On Friday the latest and third mass demonstration held since protests began in early June turned violent, with police firing gunshots toward demonstrators, some of whom had occupied state buildings in Bamako.
Protesters have been calling for Keita to step down over his failure to quash violence by jihadist groups and ethnic militias, and over disputed results of legislative elections in March.
The government acknowledged four people were killed on Friday. The opposition says the policed killed at least eight more during smaller protests on Saturday. Several leaders of the M5-RFP, the coalition leading the protests, were also arrested.
In a statement late on Sunday night, the U.N. mission in Mali, the African Union, West African regional bloc ECOWAS and the European Union criticised vandalism by protesters but reserved their sharpest criticism for the authorities.
International and regional powers fear political turmoil in Mali could undermine their military campaigns against Islamist insurgents in West Africa's Sahel region. The United Nations has over 13,000 peacekeeping soldiers in Mali.

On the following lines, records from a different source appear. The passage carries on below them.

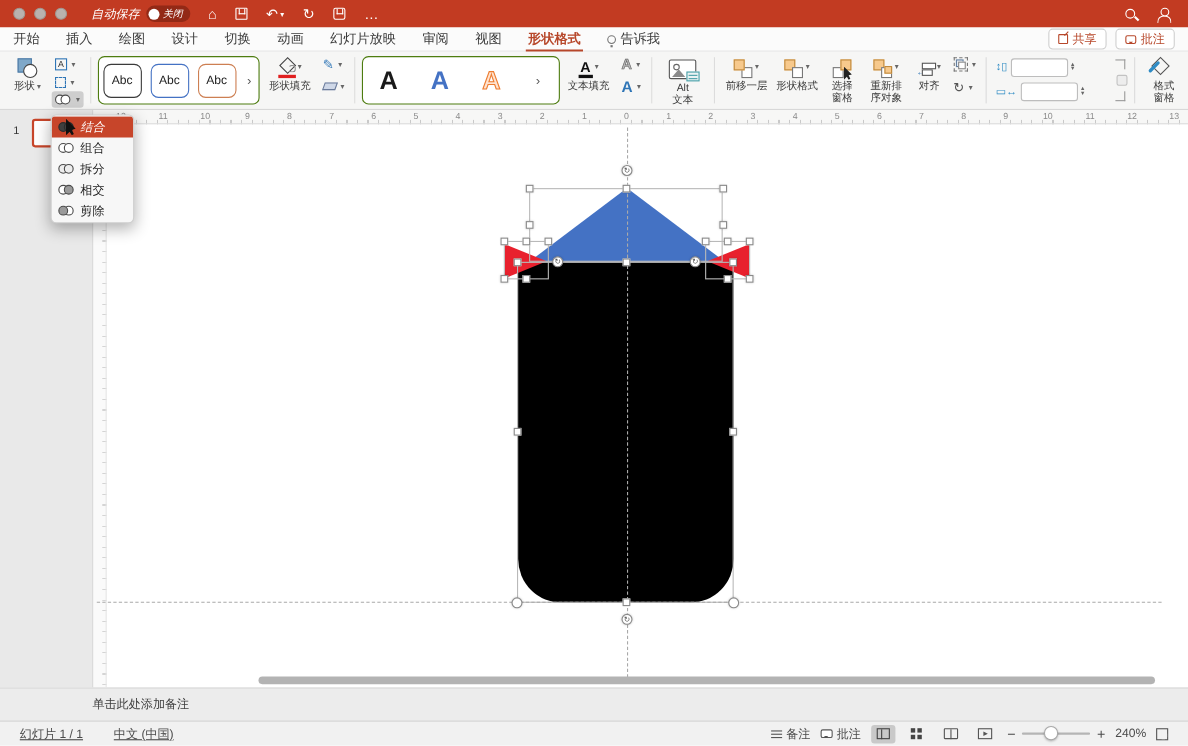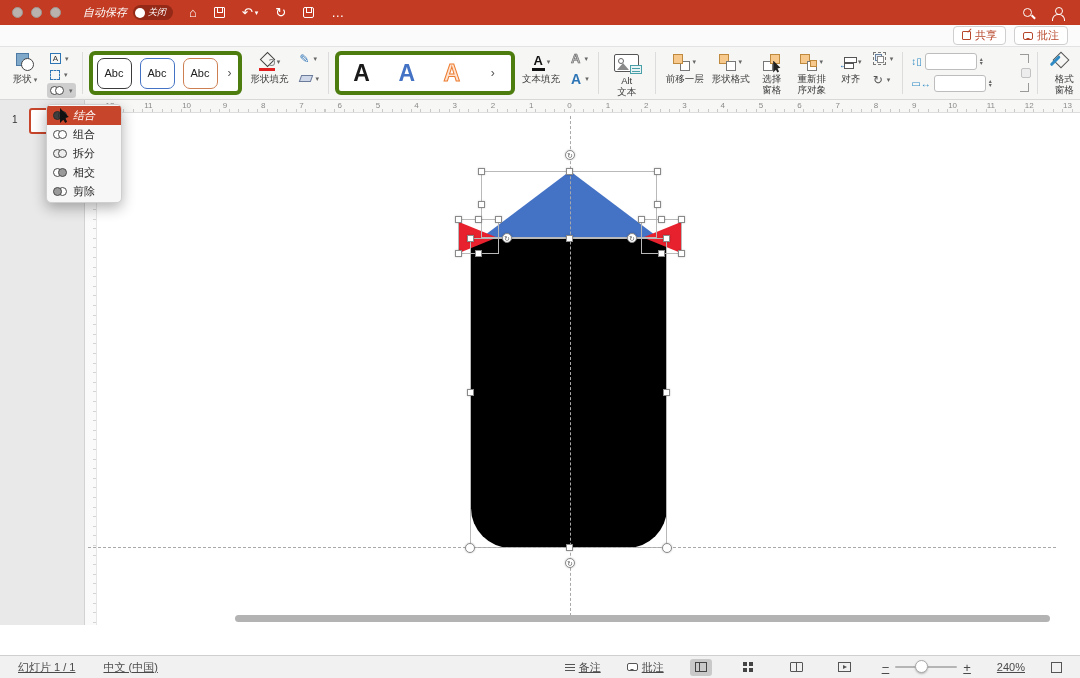--- a/index.html
+++ b/index.html
@@ -236,6 +236,22 @@
   </div>
 
   <div class="tabbar">
+    <div class="tabs">
+      <span class="tab">开始</span>
+      <span class="tab">插入</span>
+      <span class="tab">绘图</span>
+      <span class="tab">设计</span>
+      <span class="tab">切换</span>
+      <span class="tab">动画</span>
+      <span class="tab">幻灯片放映</span>
+      <span class="tab">审阅</span>
+      <span class="tab">视图</span>
+      <span class="tab active">形状格式</span>
+      <span class="tab">
+          <span class="bulb"></span>
+          <span>告诉我</span>
+        </span>
+    </div>
     <div class="tab-actions">
       <span class="pill-btn">
           <span class="ic-share"></span>

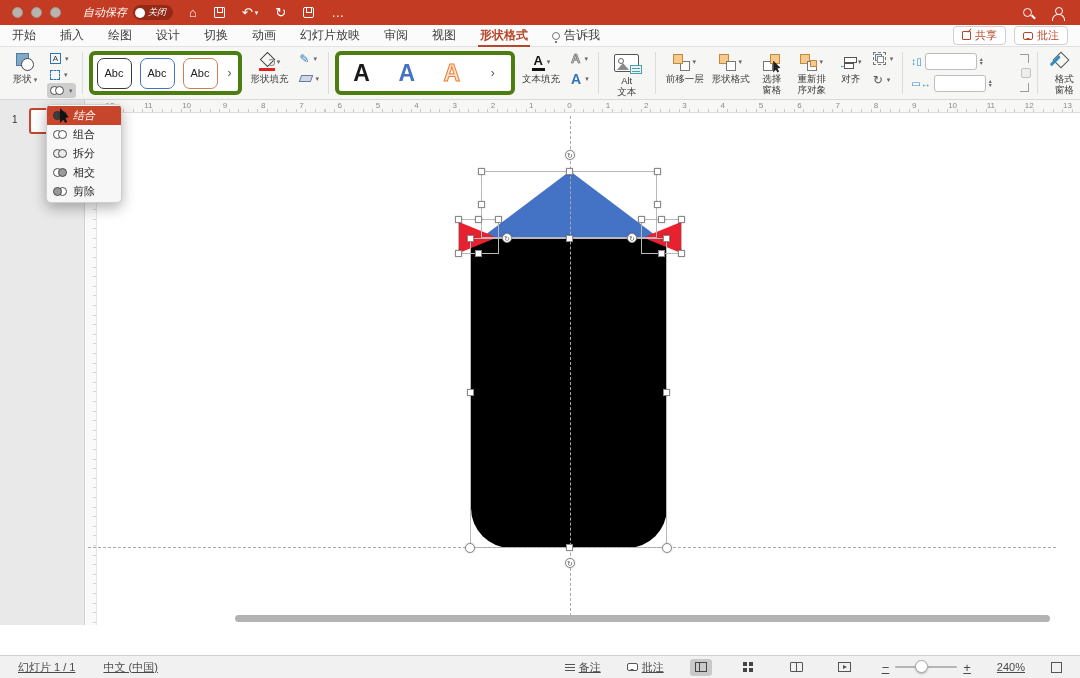--- a/index.html
+++ b/index.html
@@ -71,7 +71,7 @@
   .v-intersect i.c2{background:#9a9a9a;}
   .v-subtract i.c1{background:#9a9a9a;}
   
-  .gallery{display:flex;align-items:center;background:#fff;border:4px solid #4d7c0f;border-radius:6px;
+  .gallery{display:flex;align-items:center;background:#fff;border:1px solid #4d7c0f;border-radius:6px;
     height:44px;padding:0 4px;gap:8px;flex:none;}
   .abc{width:35px;height:31px;border-radius:7px;display:flex;align-items:center;justify-content:center;
     font-size:11px;color:#222;background:#fff;}

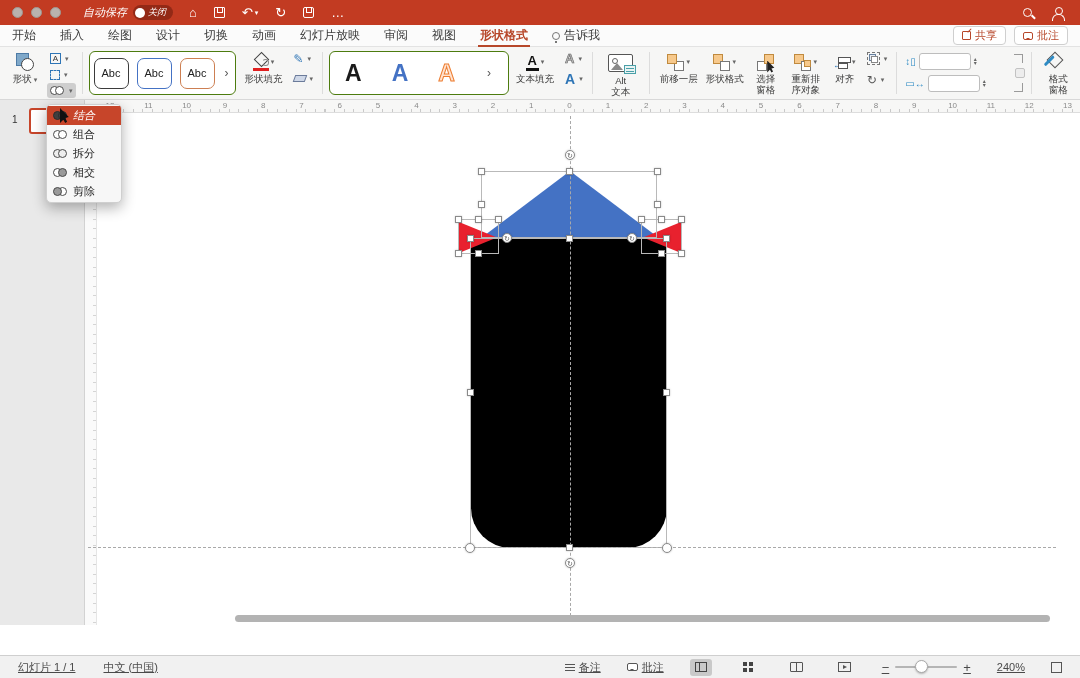--- a/index.html
+++ b/index.html
@@ -520,6 +520,9 @@
     </div>
   </div>
 
+  <div class="notes">
+    <span class="notes-text">单击此处添加备注</span>
+  </div>
 
   <div class="statusbar">
     <div class="sb-left">

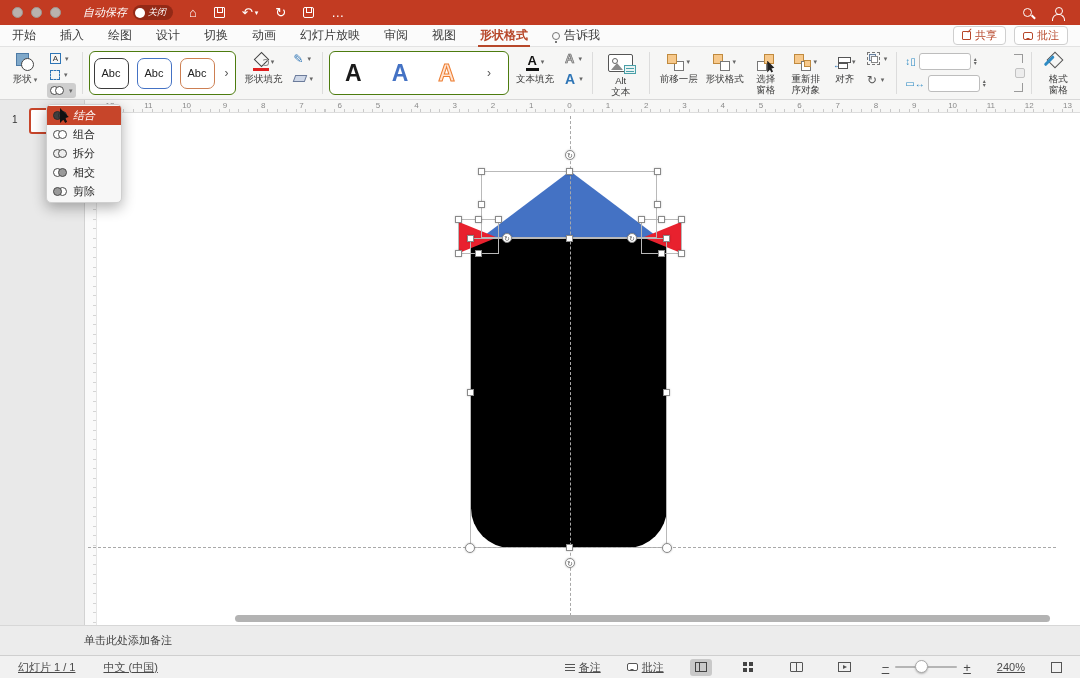--- a/index.html
+++ b/index.html
@@ -175,7 +175,7 @@
   .statusbar{position:absolute;left:0;top:655px;width:1080px;height:23px;background:#f1f1f1;border-top:1px solid #cfcfcf;
     display:flex;align-items:center;font-size:11px;color:#4a4a4a;}
   .sb-left{display:flex;gap:28px;margin-left:18px;text-decoration:underline;}
-  .sb-right{margin-left:auto;display:flex;align-items:center;gap:26px;margin-right:18px;text-decoration:underline;}
+  .sb-right{margin-left:auto;display:flex;align-items:center;gap:9px;margin-right:18px;}
   .sb-item{display:flex;align-items:center;gap:4px;}
   .ic-notes{width:10px;height:9px;position:relative;}
   .ic-notes:before{content:"";position:absolute;left:0;top:1px;width:10px;height:1.2px;background:#555;box-shadow:0 3px 0 #555,0 6px 0 #555;}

The organisations "condemn the use of lethal force in the context of maintaining public order and invite all stakeholders to exercise restraint", the statement said.
It added that M5-RFP leaders arrested over the weekend should be released "to create the conditions for political dialogue".
The M5-RFP, a coalition of religious, political and civil society leaders, has repeatedly rejected concessions offered by Keita as insufficient, including his offer on Saturday to dissolve the Constitutional Court as the M5-RFP has demanded.
The most prominent M5-RFP leader, Muslim cleric Mahmoud Dicko, urged his supporters on Sunday to stay calm. "We can really find and obtain everything we want through patience and good behaviour," he told French radio.